Versgeleden ging ik met drie tieners naar het shoppingcenter op volle maan vlak voor mijn maanstonden. Zowel de volle maan als het feit dat ik die week zou gaan bloeden, was me ontglipt. In het willen plezieren van kinderen die toe waren een nieuwe lente-collectie, perste ik mij die woensdagmiddag in de menigte. Het ging niet lang goed. Sterker nog, ik kan me niet meer herinneren dat het langer dan eventjes goed ging. Akelig hoe snel een overprikkeld zenuwstelsel ineen stuikt. In de overdekte drukte was ik als een vis op het droge, terwijl de massa genoot van alle bedrijvigheid. Ze genoten van de ontelbare hapjes voor de mond en de tussendoortjes voor op de lijven terwijl ik spartelde om uit zwijm te blijven. In de laatste stuiptrekking van mijn nerveus systeem werd ik opgeslurpt in een luchtledig bokaal waar ik als vis een bron hervond dat zo krap als in de baarmoeder, tenminste veilig voelde. Het onhandige aan rondzwemmen in niemandsland is dat de buitenkant onzichtbaar wordt. Kinderen stellen vragen die ik niet scherper hoor dan geluid gedempt in trage golven. In mijn troebel zicht word ik op het nippertje ontweken door omstaanders. Lompe benen kunnen alleen nog maar rechtdoor. Uit de parkeergarage nam ik elke voorrang ook al had ik er geen recht op, om plusminus honderd meter verder midden op straat in één ademteug terug op aarde te landen. Zo. Even een plaatje schetsen van een dissociërende hooggevoelige vrouw in de vooravond van haar bloeding op volle maan in een shopping center. Gevoelige zielen met het zenuwstelsel van een tere bloem horen principieel niet in een shoppingcenter. Niet op een woensdagmiddag. Al zeker niet bij volle maan. En nog minder als ze gaan bloeden. De tere vaatjes knakken in de agressie van harde geluiden en opdringende beelden. Orchideeën horen evenmin in een ruig bos. Vroeger dacht ik, geef mij maar een wild oerbos wat onherbergzaam bleek voor mijn zenuwstelsel. Wat werkt is alles wat raakt aan de sfeer van een Japanse tuin met miniatuurboompjes en pastelkleurige kersenbloesem en goud-gevlekte karpers in een kabbelende stroom bij het Oosters prieeltje. Daar waar de tijd even stilstaat, in die tere schoonheid, kom ik tot rust. 

Die avond ben ik in mijn lijf teruggekomen op dezelfde felle wijze dat ik eruit getrokken werd. In het licht laten vallen van mijn bekken op de grond.
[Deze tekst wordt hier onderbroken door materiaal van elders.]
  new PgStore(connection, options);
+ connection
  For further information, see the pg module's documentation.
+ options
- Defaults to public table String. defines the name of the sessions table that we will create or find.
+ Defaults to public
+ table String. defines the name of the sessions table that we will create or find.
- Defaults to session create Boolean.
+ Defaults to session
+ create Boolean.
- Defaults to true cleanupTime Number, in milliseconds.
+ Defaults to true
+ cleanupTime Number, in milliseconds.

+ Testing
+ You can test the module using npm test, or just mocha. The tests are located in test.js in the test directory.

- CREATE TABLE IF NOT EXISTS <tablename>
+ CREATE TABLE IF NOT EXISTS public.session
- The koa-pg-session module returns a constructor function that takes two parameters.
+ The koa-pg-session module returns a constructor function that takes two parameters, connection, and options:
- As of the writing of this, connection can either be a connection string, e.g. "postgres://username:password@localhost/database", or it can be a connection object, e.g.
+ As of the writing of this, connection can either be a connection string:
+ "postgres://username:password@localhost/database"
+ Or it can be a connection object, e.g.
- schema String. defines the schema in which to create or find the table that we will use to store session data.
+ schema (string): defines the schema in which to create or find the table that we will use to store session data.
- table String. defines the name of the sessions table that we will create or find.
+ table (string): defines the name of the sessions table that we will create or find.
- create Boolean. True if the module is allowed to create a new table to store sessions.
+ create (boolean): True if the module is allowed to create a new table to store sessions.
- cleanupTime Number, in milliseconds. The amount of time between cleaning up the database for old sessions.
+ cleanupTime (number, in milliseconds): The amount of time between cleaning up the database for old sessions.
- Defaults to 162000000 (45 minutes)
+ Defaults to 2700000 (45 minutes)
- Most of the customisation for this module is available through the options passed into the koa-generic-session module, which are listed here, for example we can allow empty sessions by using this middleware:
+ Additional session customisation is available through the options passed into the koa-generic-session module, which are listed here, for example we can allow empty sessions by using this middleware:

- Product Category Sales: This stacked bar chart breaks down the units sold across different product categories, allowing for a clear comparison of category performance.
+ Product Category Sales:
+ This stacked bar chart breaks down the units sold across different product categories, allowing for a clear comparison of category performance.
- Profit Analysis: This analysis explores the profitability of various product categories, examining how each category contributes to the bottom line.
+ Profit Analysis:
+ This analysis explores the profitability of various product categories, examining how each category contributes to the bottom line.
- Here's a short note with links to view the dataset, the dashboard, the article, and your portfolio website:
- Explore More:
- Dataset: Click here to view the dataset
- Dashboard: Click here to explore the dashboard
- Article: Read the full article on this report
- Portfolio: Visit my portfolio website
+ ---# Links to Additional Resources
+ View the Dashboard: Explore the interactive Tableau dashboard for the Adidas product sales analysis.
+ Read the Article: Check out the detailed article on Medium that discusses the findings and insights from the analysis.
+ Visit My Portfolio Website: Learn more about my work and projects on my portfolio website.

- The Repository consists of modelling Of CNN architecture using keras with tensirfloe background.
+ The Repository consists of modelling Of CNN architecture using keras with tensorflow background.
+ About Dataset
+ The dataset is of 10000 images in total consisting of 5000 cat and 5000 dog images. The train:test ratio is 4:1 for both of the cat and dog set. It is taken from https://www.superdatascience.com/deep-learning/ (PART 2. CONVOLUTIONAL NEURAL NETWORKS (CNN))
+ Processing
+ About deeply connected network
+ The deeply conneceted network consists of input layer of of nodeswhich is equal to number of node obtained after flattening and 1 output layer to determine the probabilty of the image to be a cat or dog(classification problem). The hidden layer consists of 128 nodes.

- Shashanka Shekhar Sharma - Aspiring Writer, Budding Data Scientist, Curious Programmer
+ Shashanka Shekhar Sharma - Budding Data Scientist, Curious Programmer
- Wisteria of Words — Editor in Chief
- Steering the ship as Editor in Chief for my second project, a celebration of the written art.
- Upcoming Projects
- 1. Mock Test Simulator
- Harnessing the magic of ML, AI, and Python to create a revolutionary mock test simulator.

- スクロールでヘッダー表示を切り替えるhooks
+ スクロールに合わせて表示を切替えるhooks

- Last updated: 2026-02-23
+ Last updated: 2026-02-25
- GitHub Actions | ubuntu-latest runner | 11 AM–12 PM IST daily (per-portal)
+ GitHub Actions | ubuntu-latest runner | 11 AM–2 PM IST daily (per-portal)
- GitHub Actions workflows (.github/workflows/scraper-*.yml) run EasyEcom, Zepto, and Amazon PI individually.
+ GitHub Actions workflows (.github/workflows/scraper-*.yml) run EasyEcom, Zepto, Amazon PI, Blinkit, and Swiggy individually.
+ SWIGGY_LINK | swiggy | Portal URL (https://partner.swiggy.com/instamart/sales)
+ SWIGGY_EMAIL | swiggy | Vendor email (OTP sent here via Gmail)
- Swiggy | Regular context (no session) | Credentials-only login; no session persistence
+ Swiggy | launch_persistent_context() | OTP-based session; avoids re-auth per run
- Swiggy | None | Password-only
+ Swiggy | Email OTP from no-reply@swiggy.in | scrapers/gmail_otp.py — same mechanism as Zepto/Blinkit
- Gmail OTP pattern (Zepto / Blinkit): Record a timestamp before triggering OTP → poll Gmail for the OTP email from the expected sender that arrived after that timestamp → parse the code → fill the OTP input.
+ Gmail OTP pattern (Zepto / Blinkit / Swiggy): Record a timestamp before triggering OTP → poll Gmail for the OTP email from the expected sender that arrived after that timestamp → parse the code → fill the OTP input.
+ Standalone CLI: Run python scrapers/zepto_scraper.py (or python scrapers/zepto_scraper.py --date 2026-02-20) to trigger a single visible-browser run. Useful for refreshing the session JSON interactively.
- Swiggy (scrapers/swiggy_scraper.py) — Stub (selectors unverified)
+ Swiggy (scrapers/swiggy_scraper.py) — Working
Hardlopen helpt weet ik ondertussen, remmen los in een wilde dans of schudden als een hond na een stortbui. Boksen op de bokszak, gillen in een kussen, kuiten stevig masseren, op en neer springen met een blinddoek of tollen als doordraaiende derwisj. Die felheid gooit de versnellingsstress uit mijn systeem. Het wortelt me weer stevig in de aarde. In dat landen vind ik de rust om al liggend te smelten als een ijsje en zo door te sijpelen tot in de donkere aardlagen. Na mezelf hervinden in een ademhaling die mijn geheel bekken vult, stel ik in vraag: Wat laat ik nog toe, tussen Mij en het Leven?